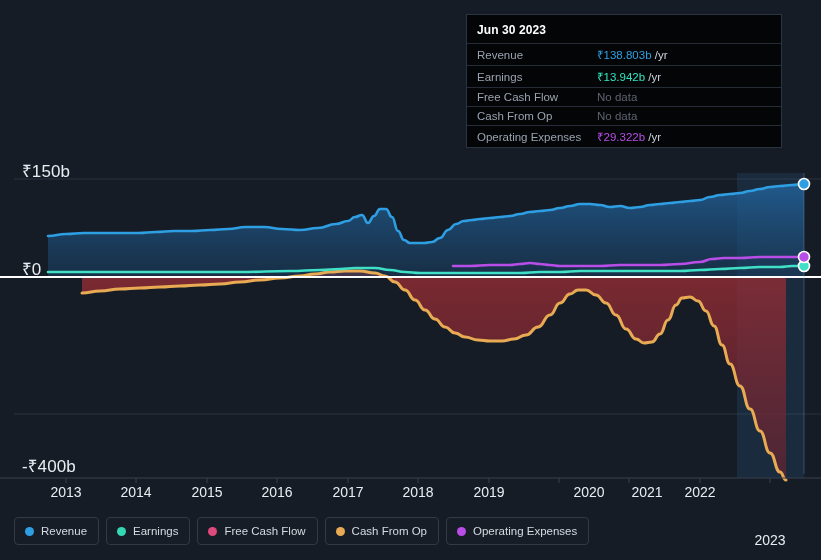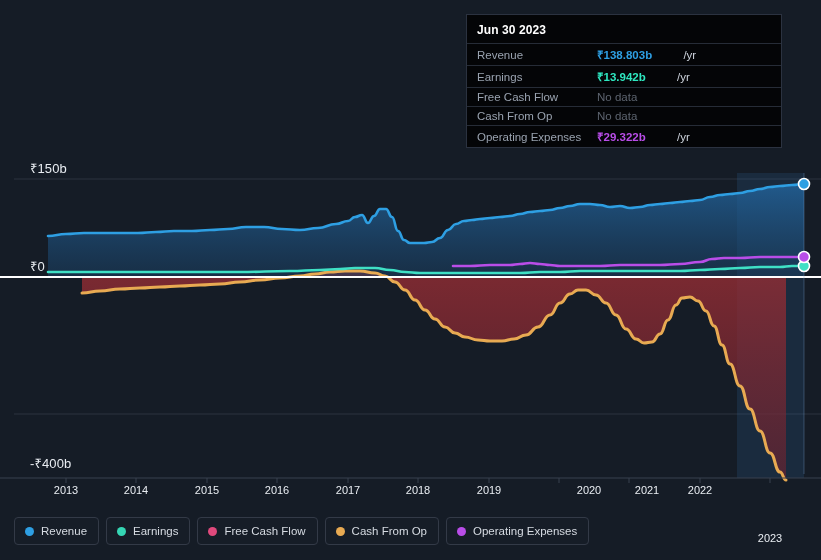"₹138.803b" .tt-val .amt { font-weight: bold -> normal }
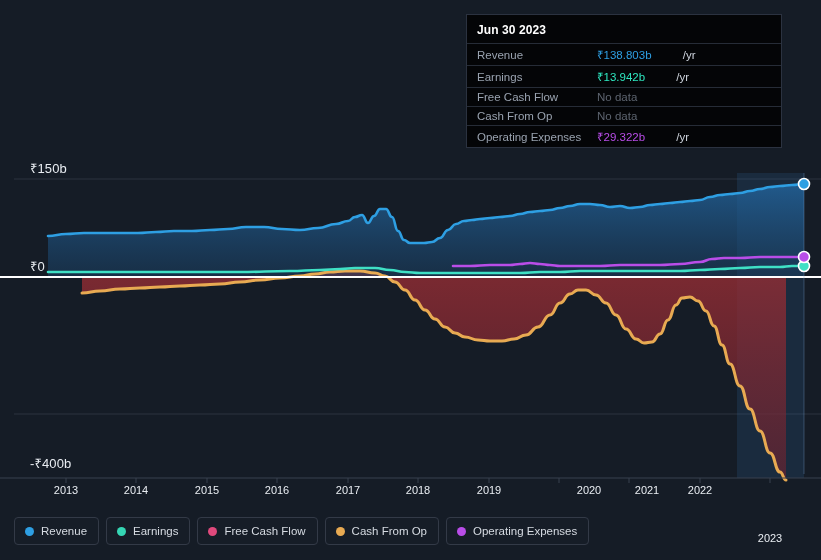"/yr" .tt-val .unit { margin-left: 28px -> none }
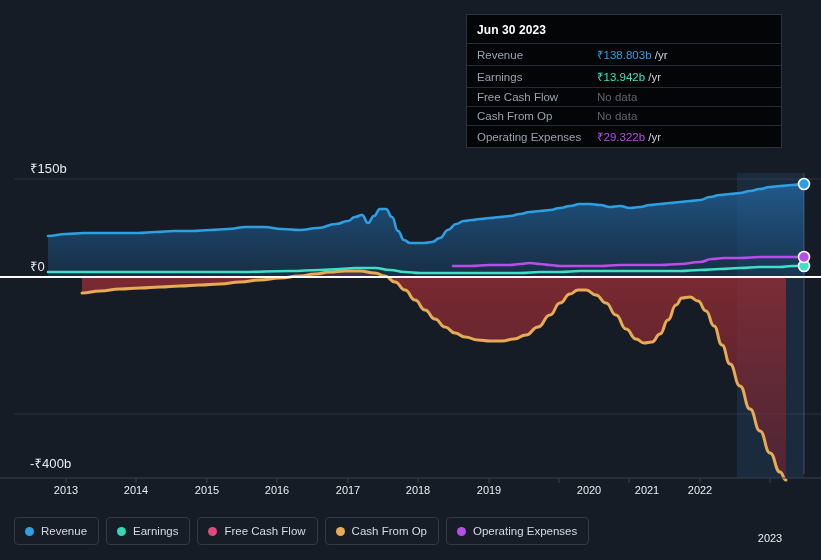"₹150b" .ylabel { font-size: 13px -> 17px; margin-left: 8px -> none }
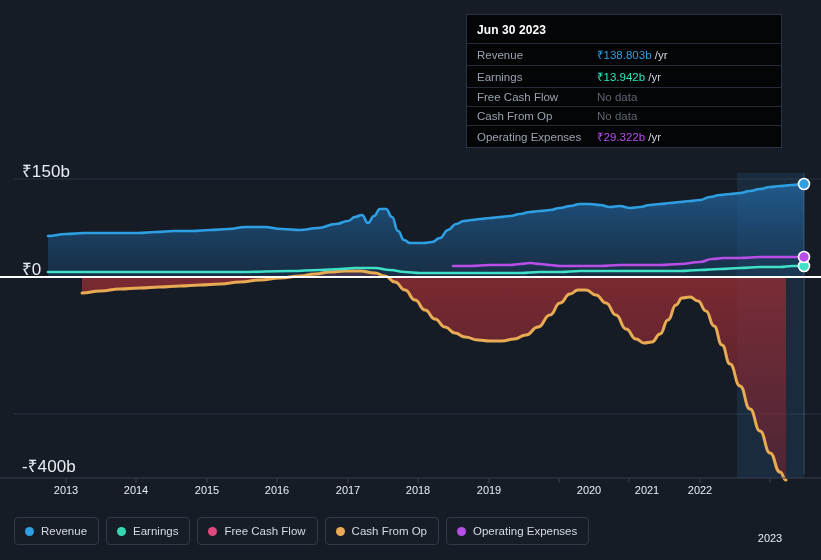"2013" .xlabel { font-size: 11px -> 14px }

■ ■ ■ ■ ■ ■ ■

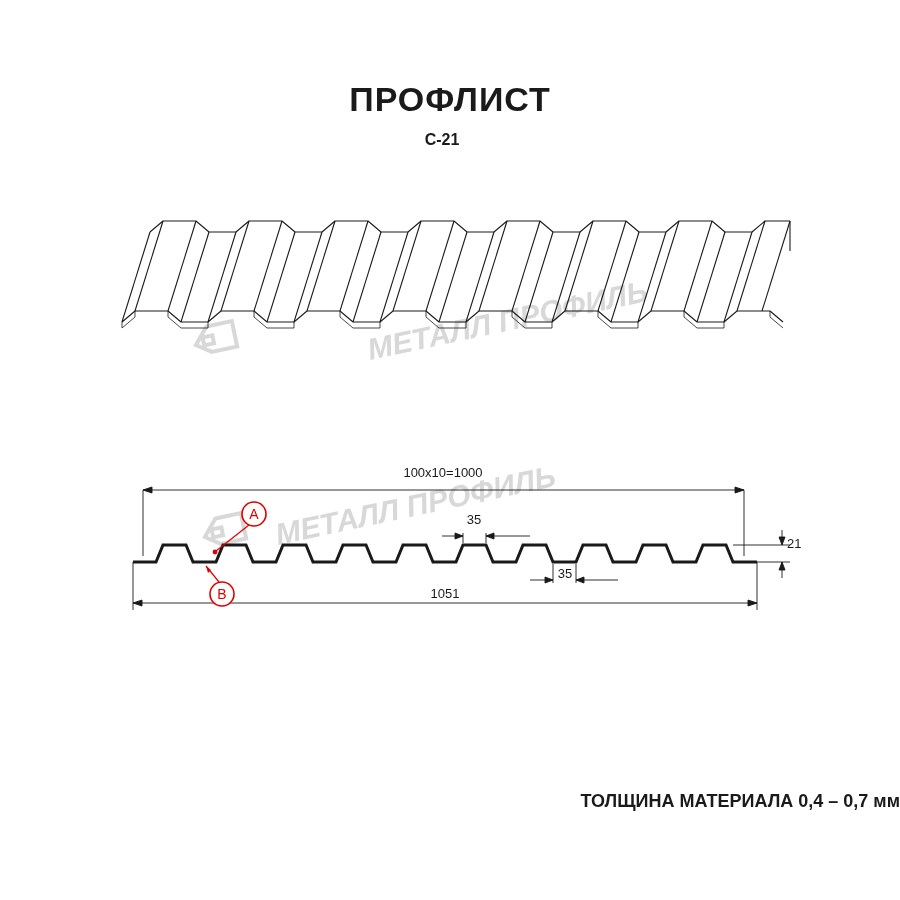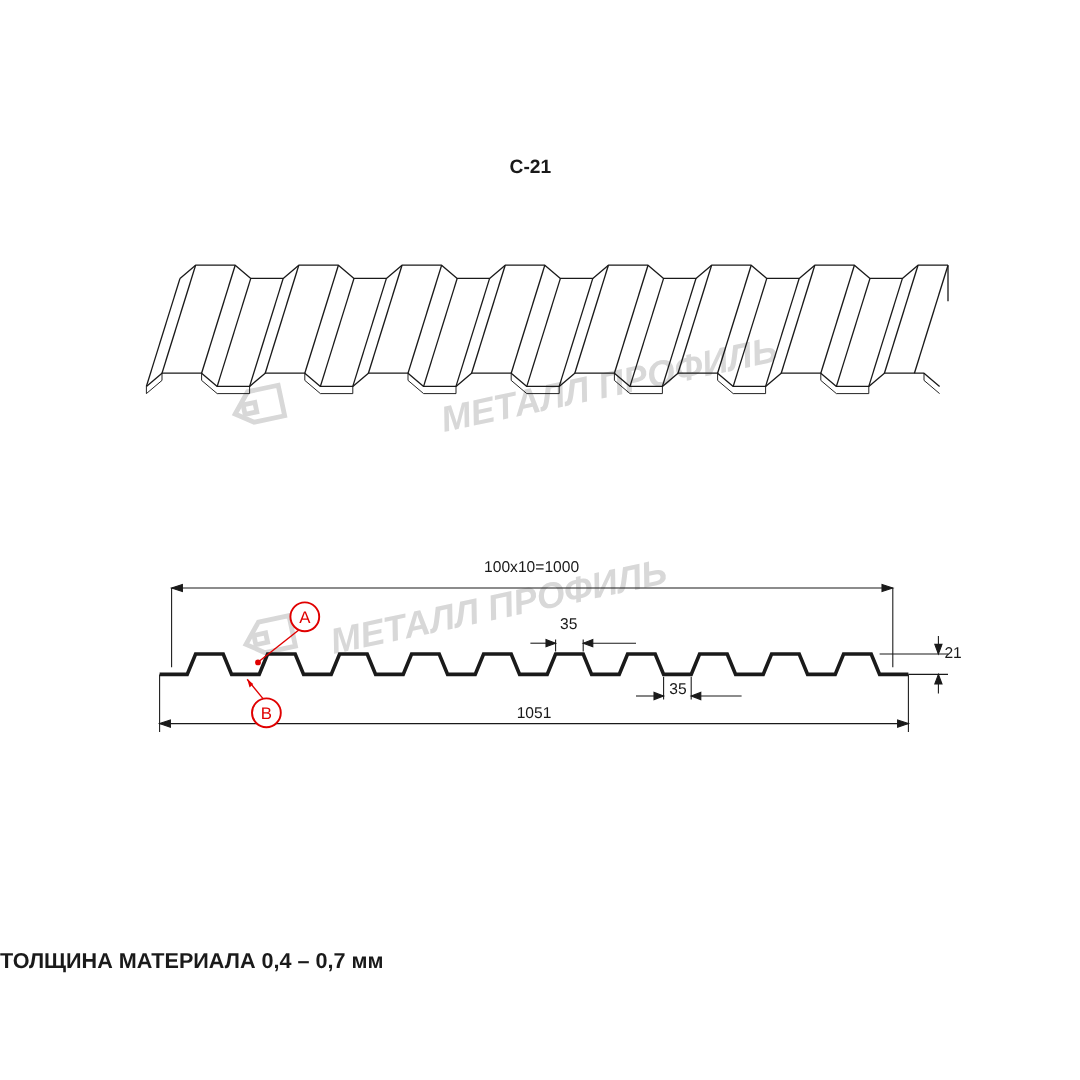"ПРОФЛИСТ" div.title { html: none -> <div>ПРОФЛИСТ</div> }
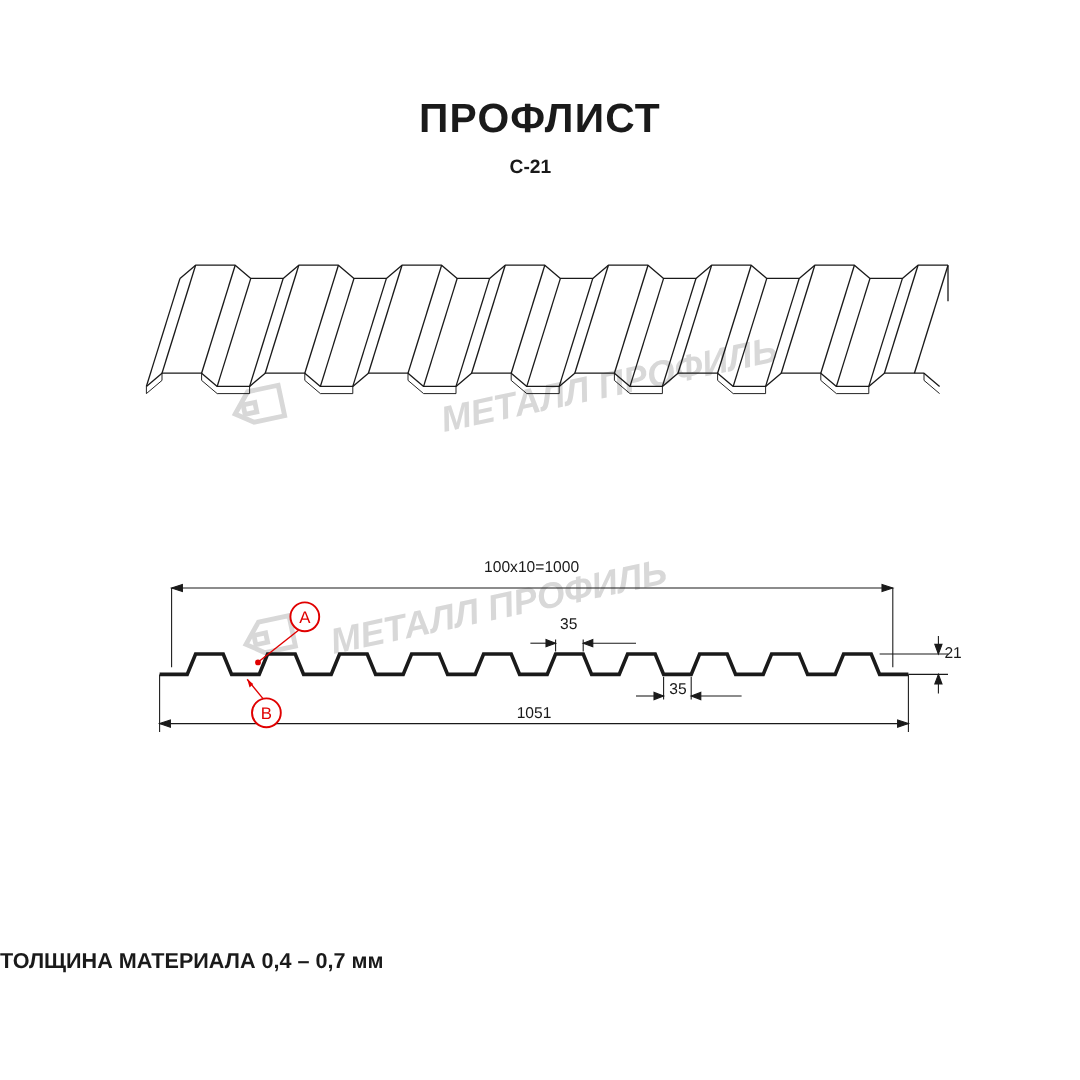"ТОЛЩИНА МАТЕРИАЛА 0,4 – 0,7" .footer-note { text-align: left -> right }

■ ■ ■ ■ ■ ■ ■

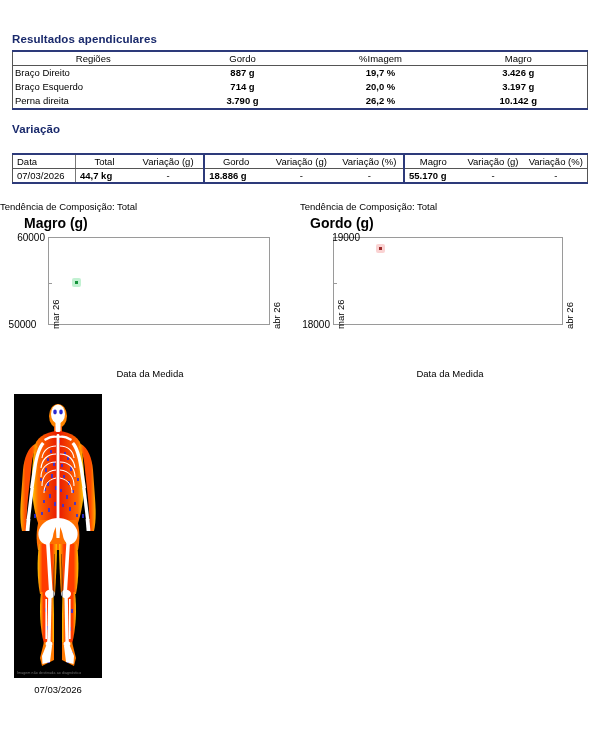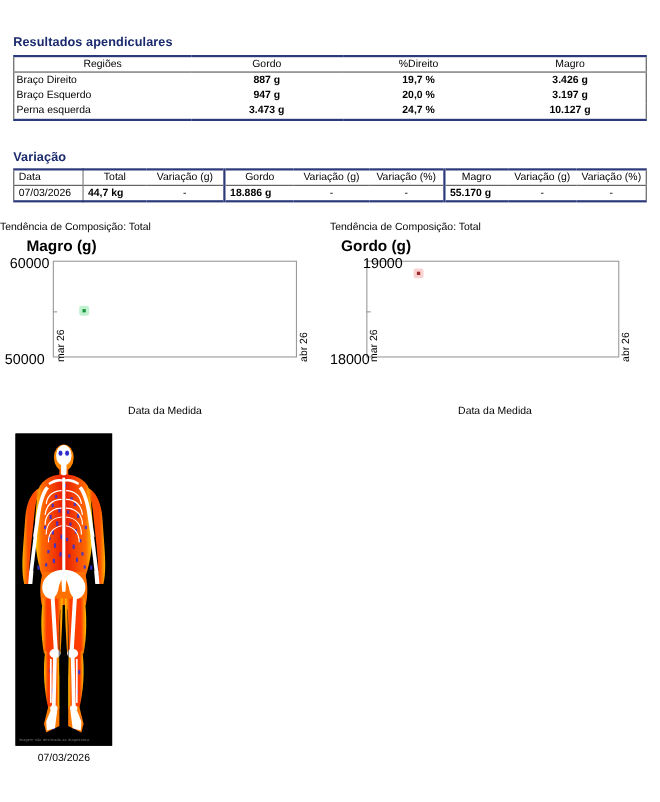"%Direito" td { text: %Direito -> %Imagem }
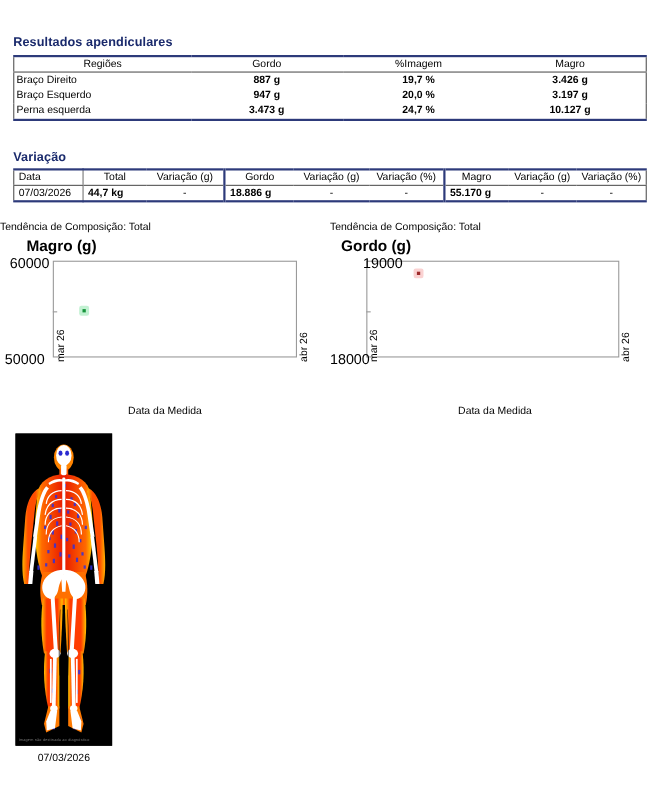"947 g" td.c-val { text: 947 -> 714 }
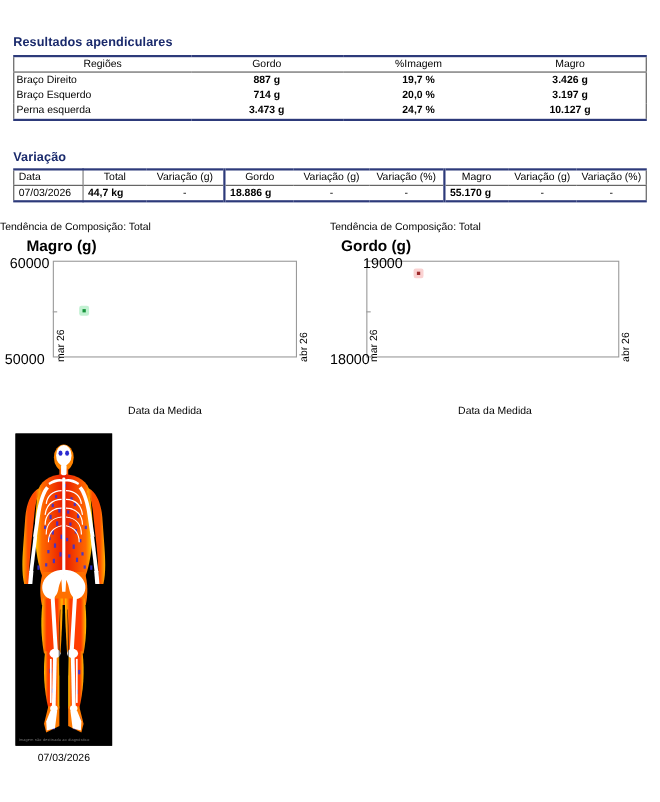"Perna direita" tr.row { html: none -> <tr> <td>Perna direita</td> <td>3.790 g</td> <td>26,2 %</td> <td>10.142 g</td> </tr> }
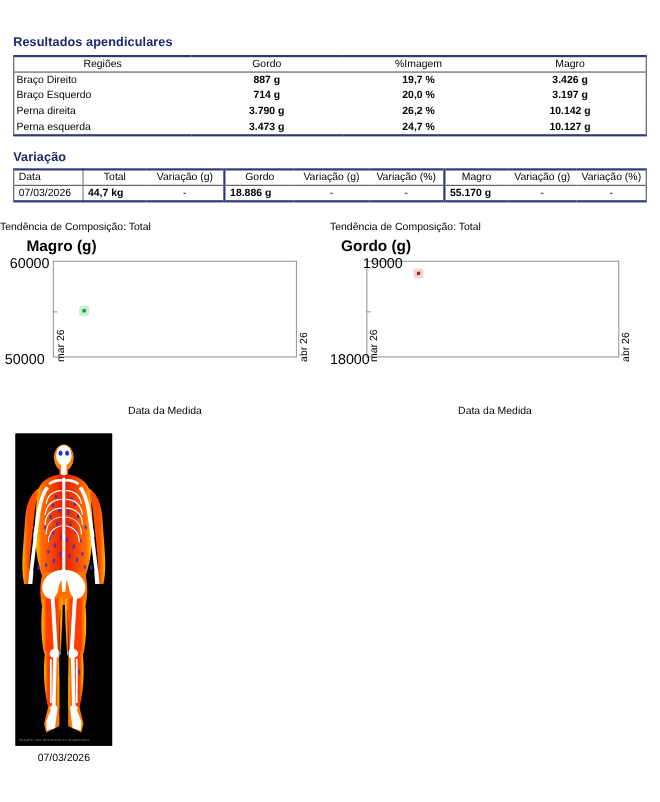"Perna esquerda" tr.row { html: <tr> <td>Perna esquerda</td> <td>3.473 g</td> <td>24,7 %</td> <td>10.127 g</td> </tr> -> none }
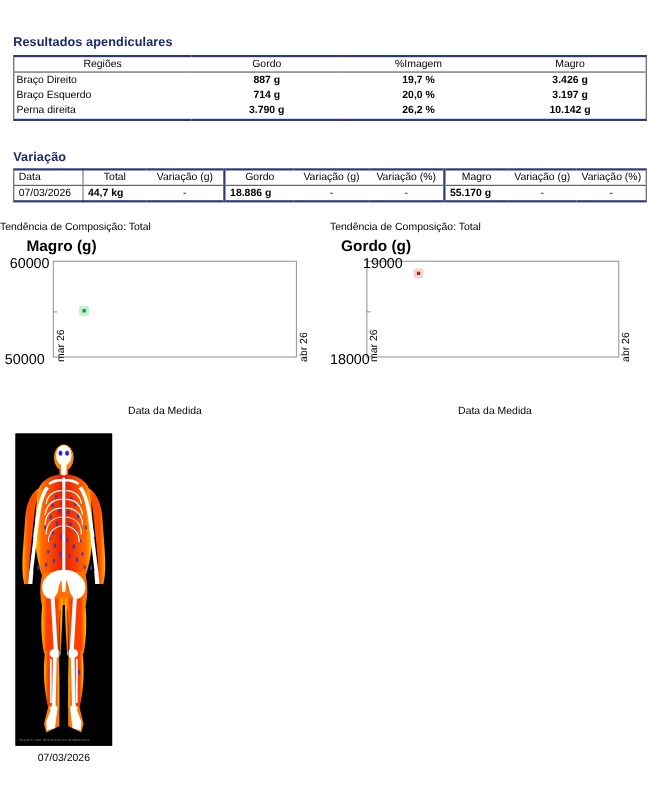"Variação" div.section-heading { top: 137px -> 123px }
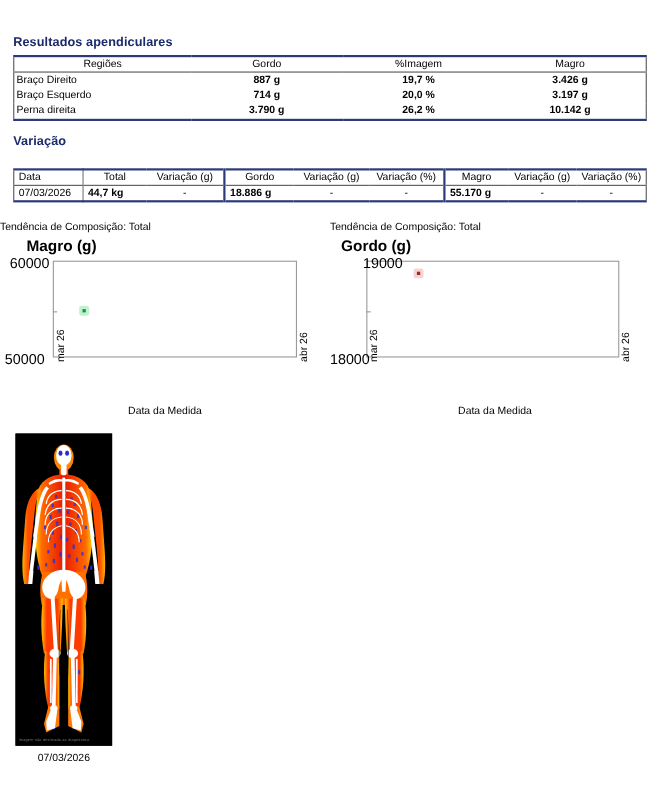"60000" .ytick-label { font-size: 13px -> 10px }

■ ■ ■ ■ ■ ■ ■

** Problem requirements **
Output exactly the lines of the listing above that start with the one holding "none -> <div>ПРОФЛИСТ</div>" and go on through the one holding "МАТЕРИАЛА 0,4 –"; leave the pictures out.

** Result of the task **
"ПРОФЛИСТ" div.title { html: none -> <div>ПРОФЛИСТ</div> }
"ТОЛЩИНА МАТЕРИАЛА 0,4 – 0,7" .footer-note { text-align: left -> right }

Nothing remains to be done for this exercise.